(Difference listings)
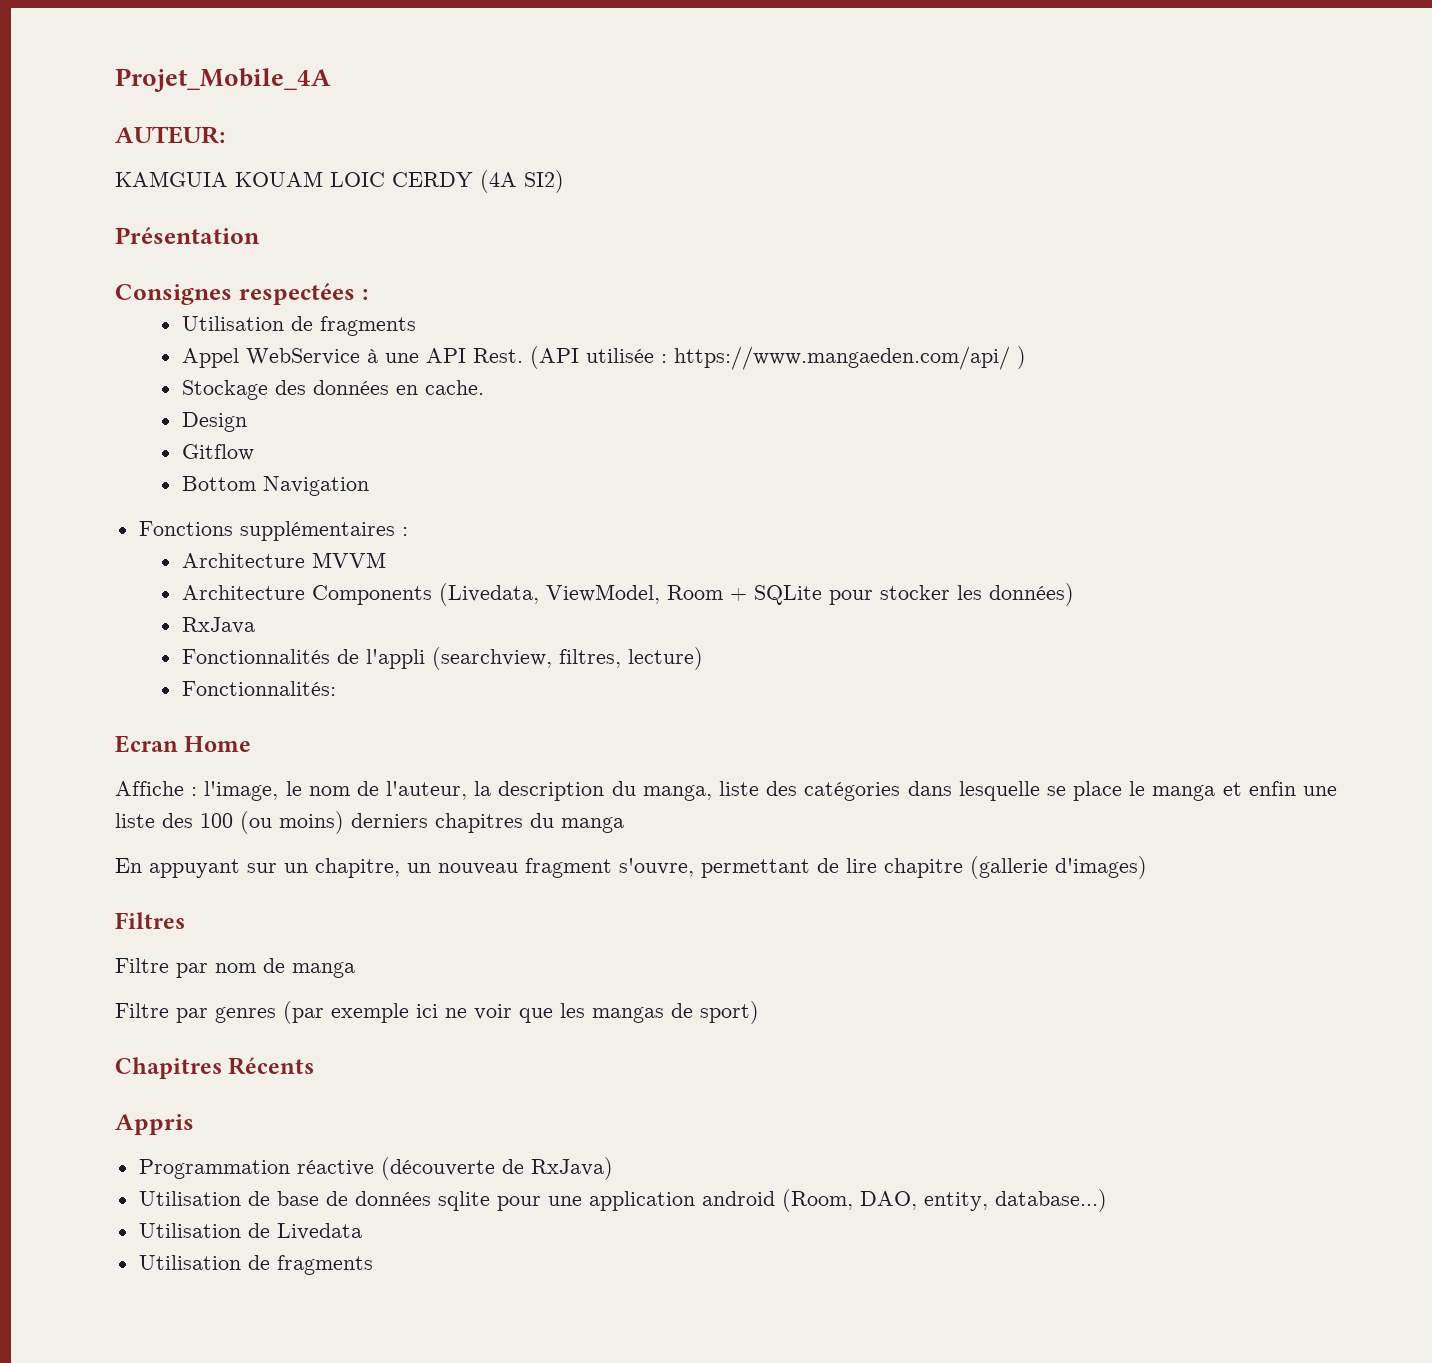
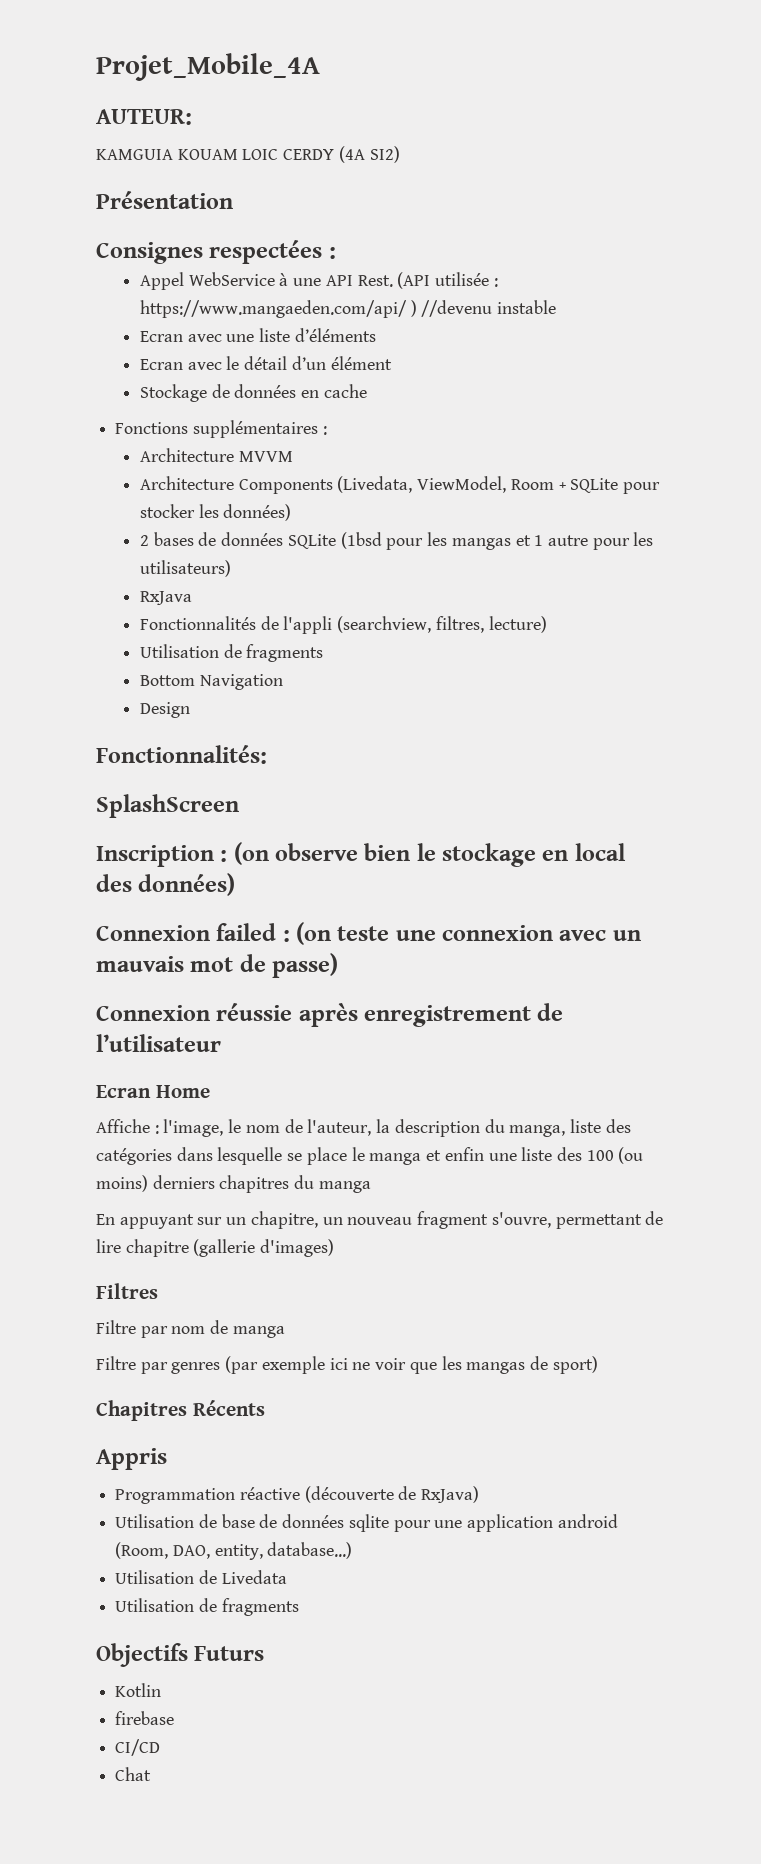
  Consignes respectées :
- Utilisation de fragments
- (API utilisée : https://www.mangaeden.com/api/ )
+ (API utilisée : https://www.mangaeden.com/api/ ) //devenu instable
+ Ecran avec une liste d’éléments
+ Ecran avec le détail d’un élément
- Stockage des données en cache.
- Design
- Gitflow
- Bottom Navigation
+ Stockage de données en cache
+ 2 bases de données SQLite (1bsd pour les mangas et 1 autre pour les utilisateurs)
  Fonctionnalités de l'appli (searchview, filtres, lecture)
+ Utilisation de fragments
+ Bottom Navigation
+ Design
  Fonctionnalités:
+ SplashScreen
+ Inscription : (on observe bien le stockage en local des données)
+ Connexion failed : (on teste une connexion avec un mauvais mot de passe)
+ Connexion réussie après enregistrement de l’utilisateur
+ Objectifs Futurs
+ Kotlin
+ firebase
+ CI/CD
+ Chat

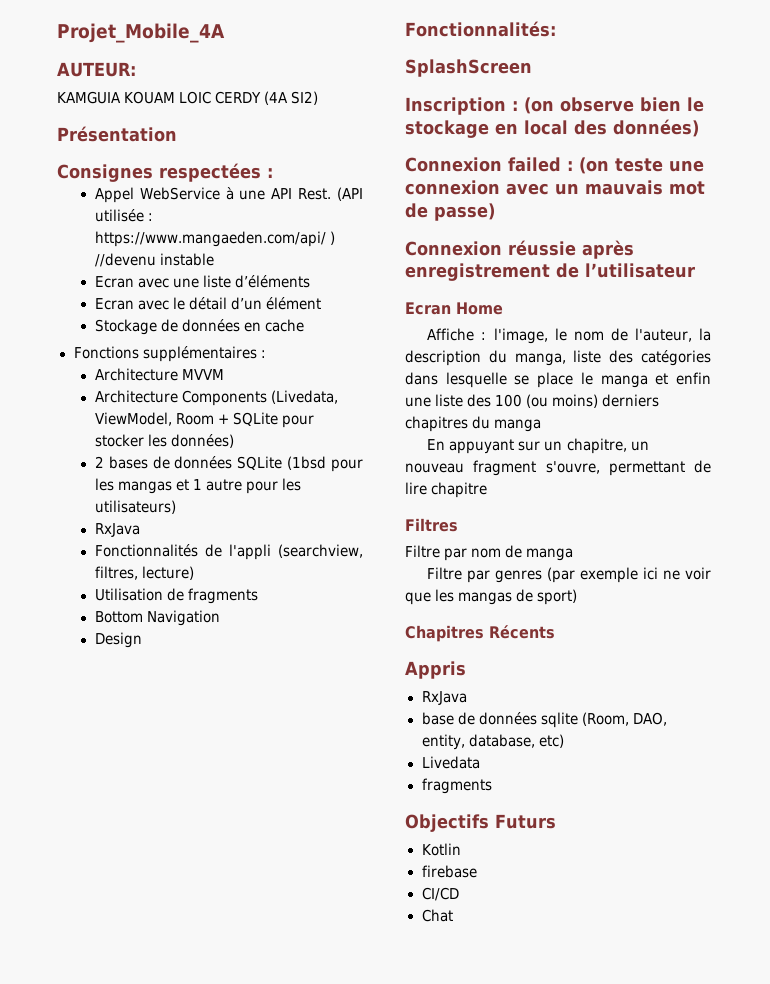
- En appuyant sur un chapitre, un nouveau fragment s'ouvre, permettant de lire chapitre (gallerie d'images)
+ En appuyant sur un chapitre, un nouveau fragment s'ouvre, permettant de lire chapitre
  Appris
- Programmation réactive (découverte de RxJava)
- Utilisation de base de données sqlite pour une application android (Room, DAO, entity, database...)
- Utilisation de Livedata
- Utilisation de fragments
+ RxJava
+ base de données sqlite (Room, DAO, entity, database, etc)
+ Livedata
+ fragments

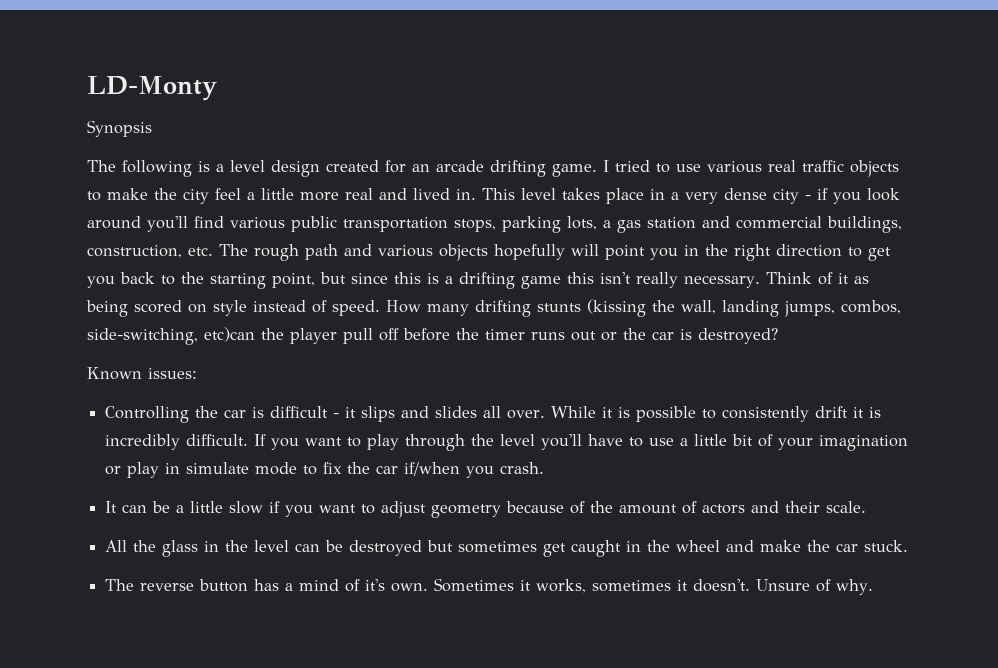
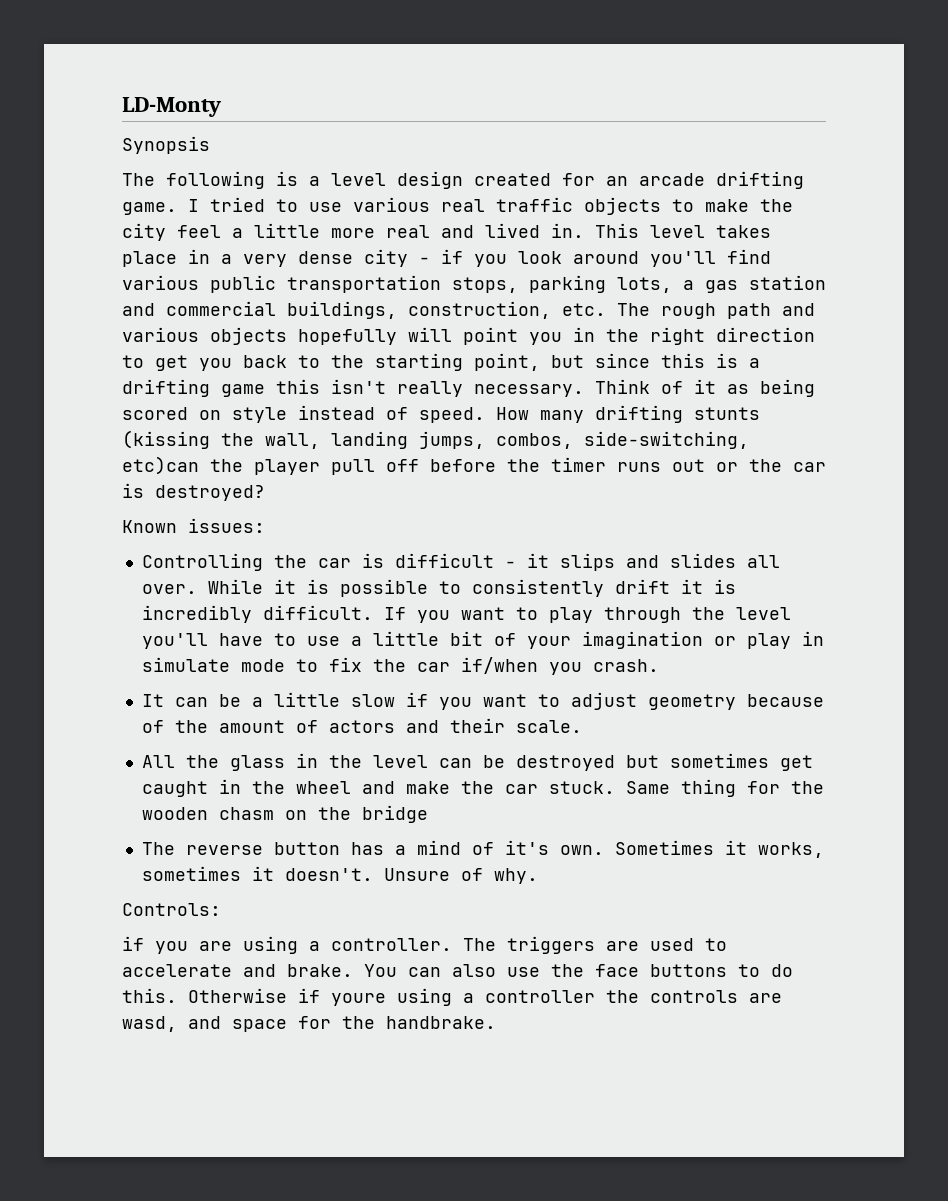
+ Same thing for the wooden chasm on the bridge
+ Controls:
+ if you are using a controller. The triggers are used to accelerate and brake. You can also use the face buttons to do this. Otherwise if youre using a controller the controls are wasd, and space for the handbrake.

REQUIREMENT ▸ Once the line containing "- Utilisation de base" is located, write out exactly that line and each one after it to the end of the records above, excluding pictures and nothing else.

RESPONSE ▸
- Utilisation de base de données sqlite pour une application android (Room, DAO, entity, database...)
- Utilisation de Livedata
- Utilisation de fragments
+ RxJava
+ base de données sqlite (Room, DAO, entity, database, etc)
+ Livedata
+ fragments

+ Same thing for the wooden chasm on the bridge
+ Controls:
+ if you are using a controller. The triggers are used to accelerate and brake. You can also use the face buttons to do this. Otherwise if youre using a controller the controls are wasd, and space for the handbrake.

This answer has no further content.